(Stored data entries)
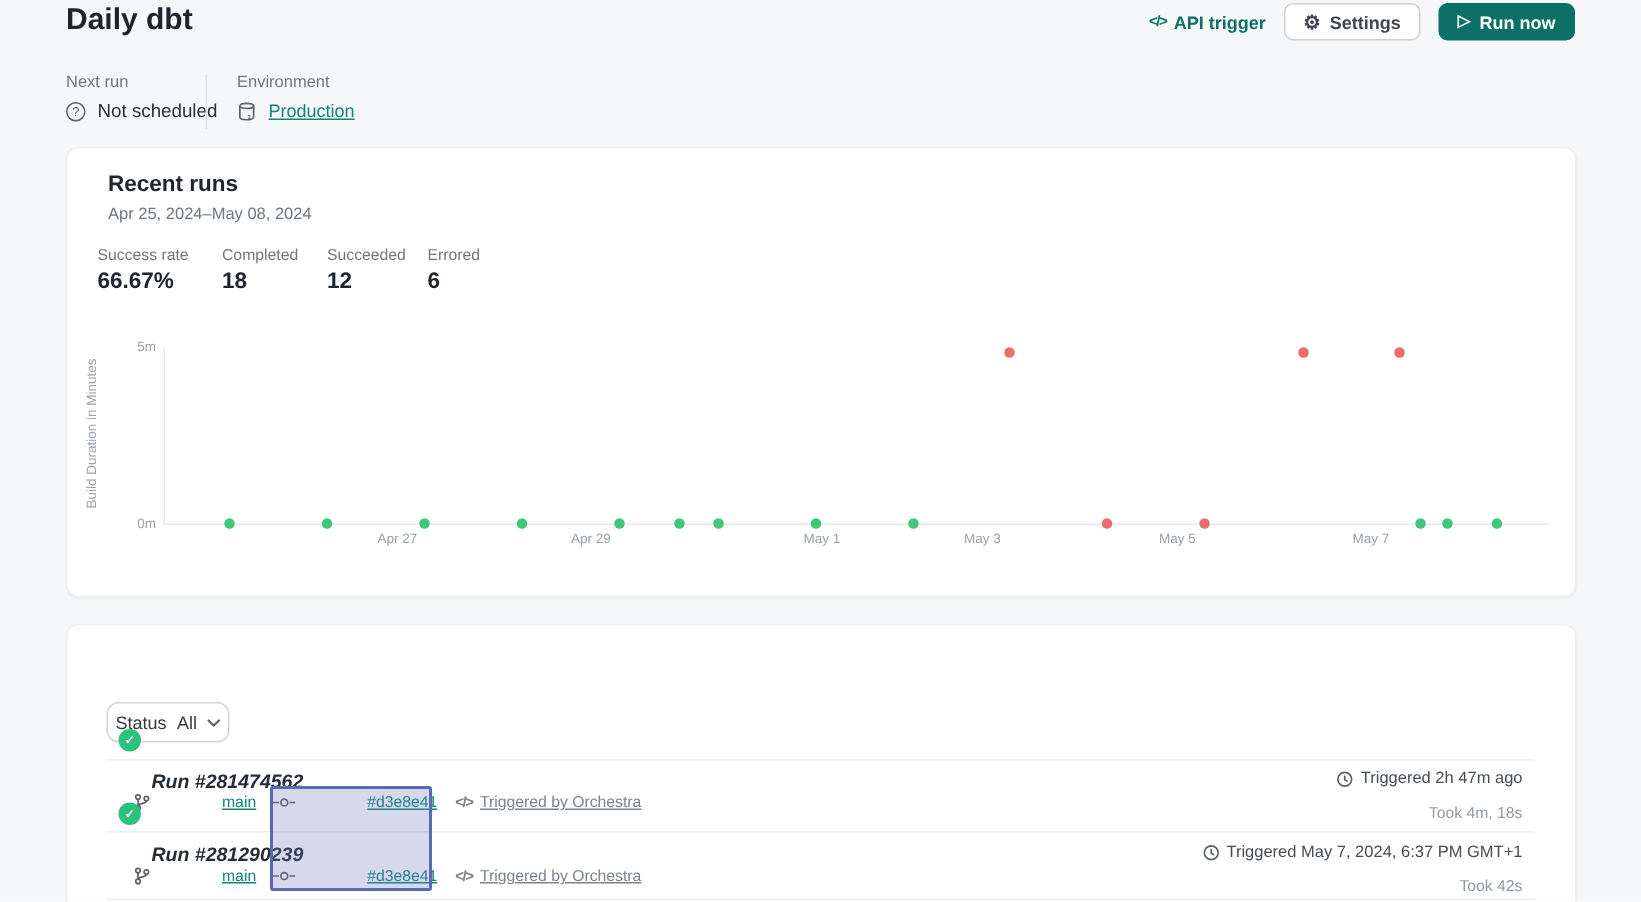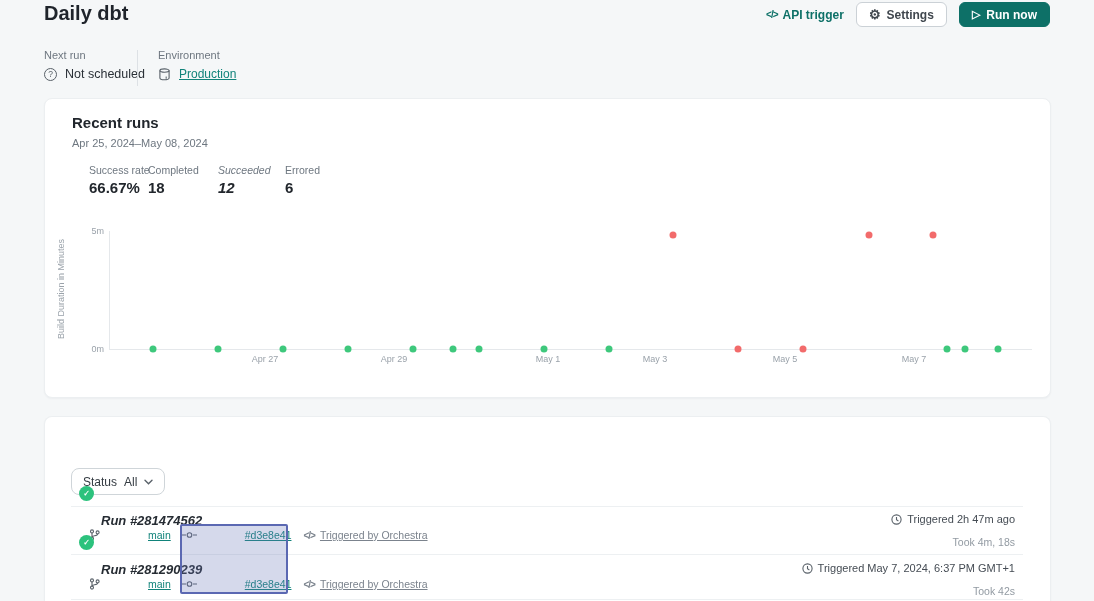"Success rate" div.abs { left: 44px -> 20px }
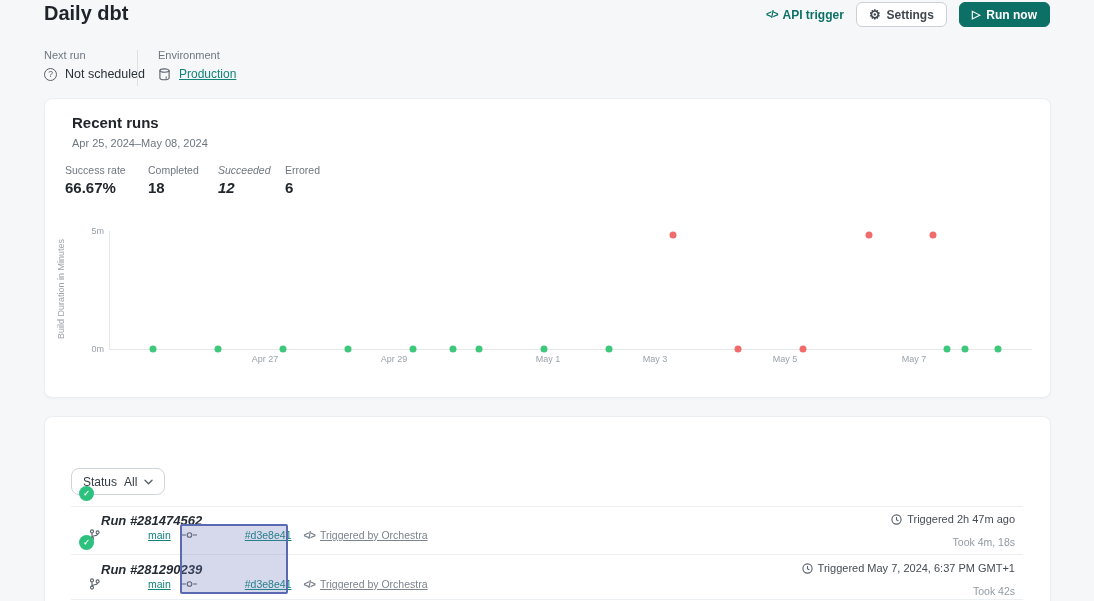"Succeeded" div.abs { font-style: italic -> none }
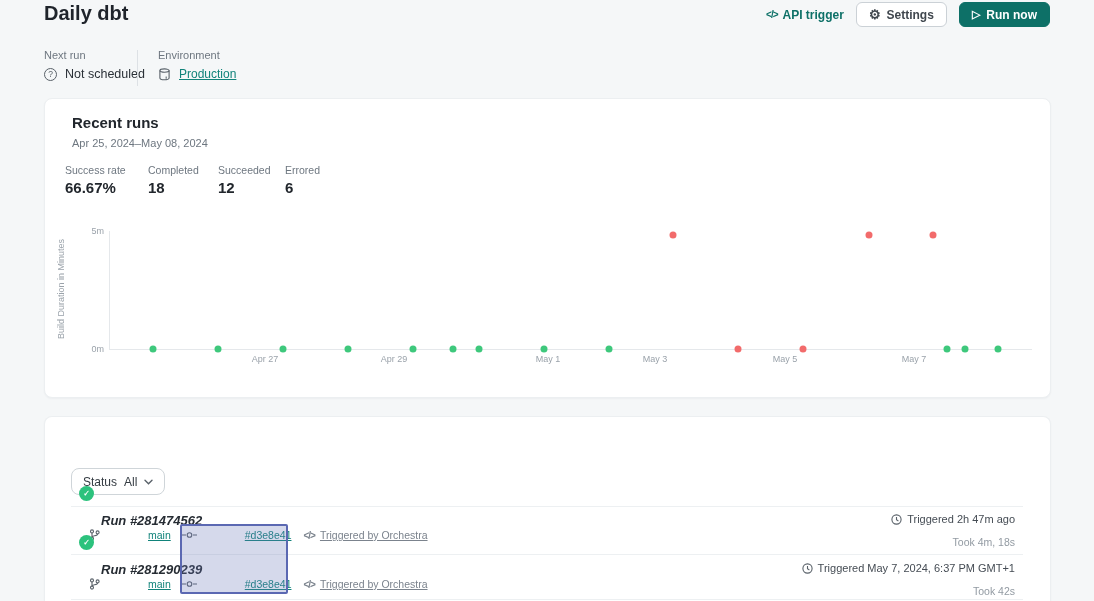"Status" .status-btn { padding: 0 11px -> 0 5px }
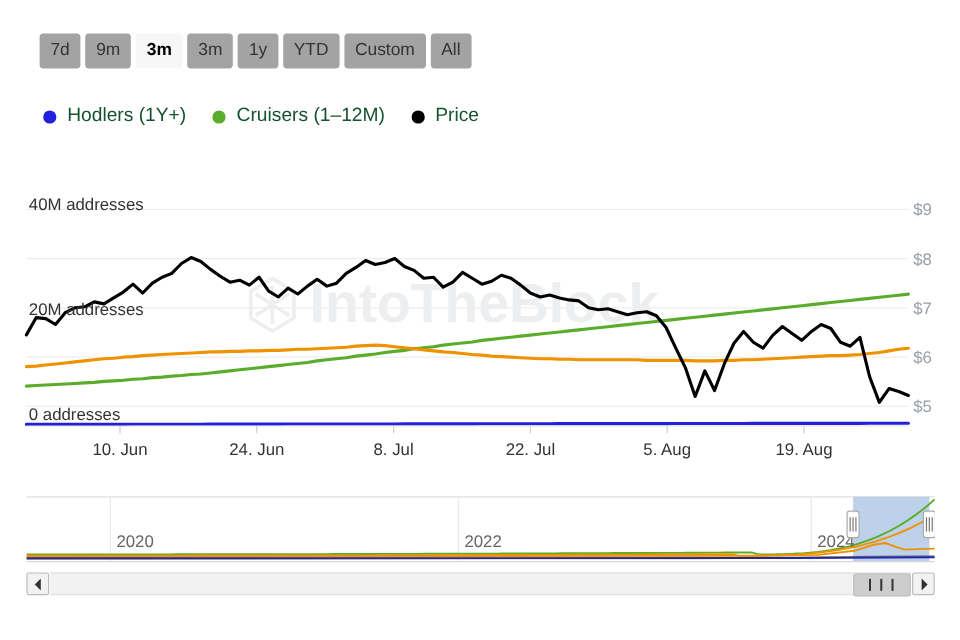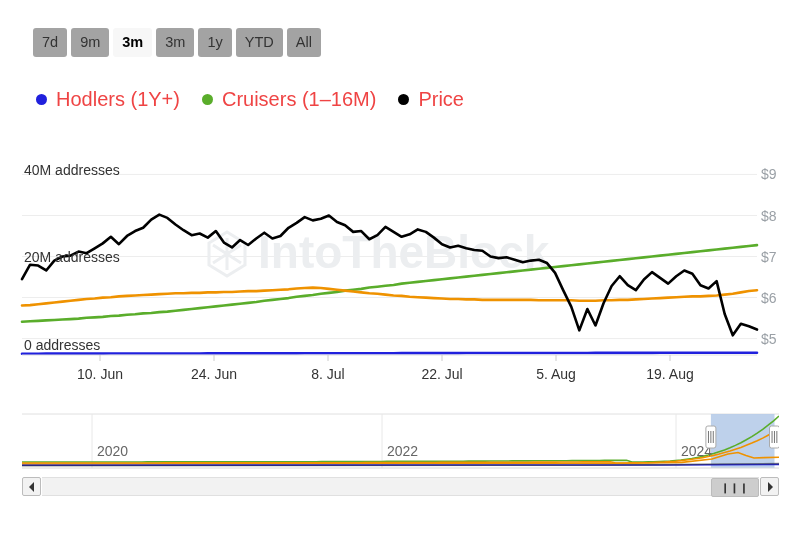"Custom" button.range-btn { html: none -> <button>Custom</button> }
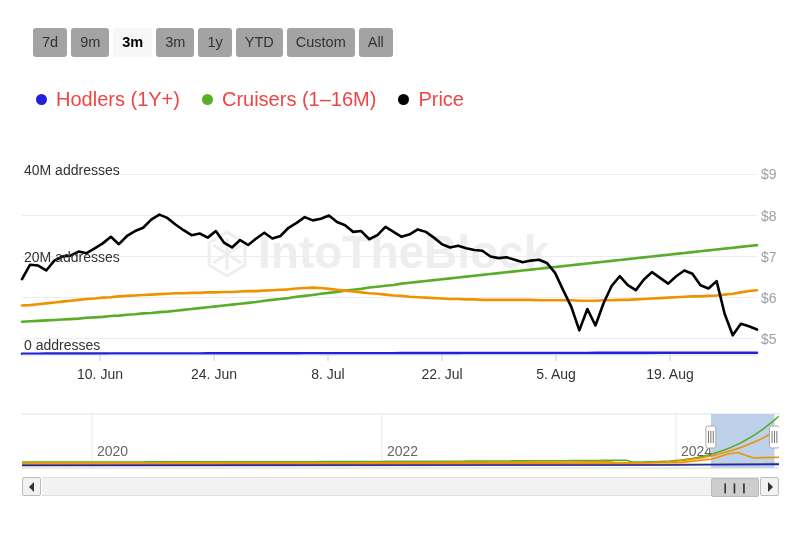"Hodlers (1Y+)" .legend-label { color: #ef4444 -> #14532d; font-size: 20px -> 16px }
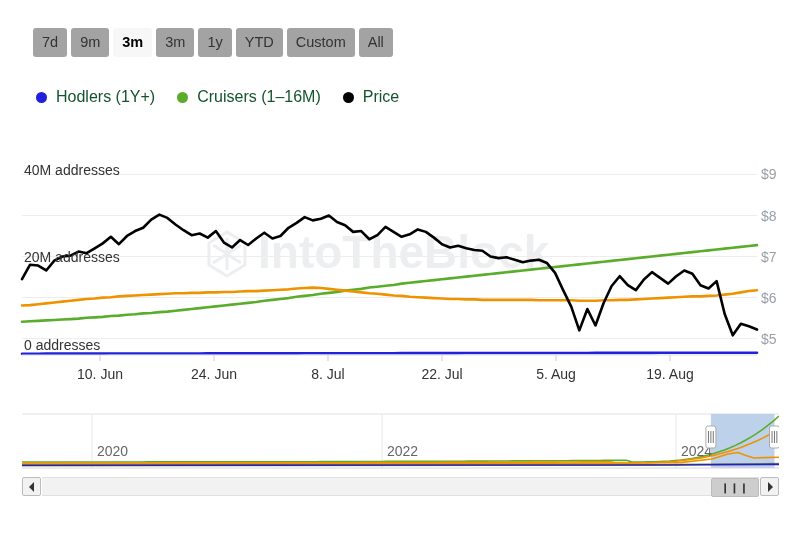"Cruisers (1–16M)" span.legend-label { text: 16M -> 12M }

→ Problem:
Give back exactly the lines from the one containing "html: none ->" through the last line above, both included, and none of the pictures.

→ Output of the task:
"Custom" button.range-btn { html: none -> <button>Custom</button> }
"Hodlers (1Y+)" .legend-label { color: #ef4444 -> #14532d; font-size: 20px -> 16px }
"Cruisers (1–16M)" span.legend-label { text: 16M -> 12M }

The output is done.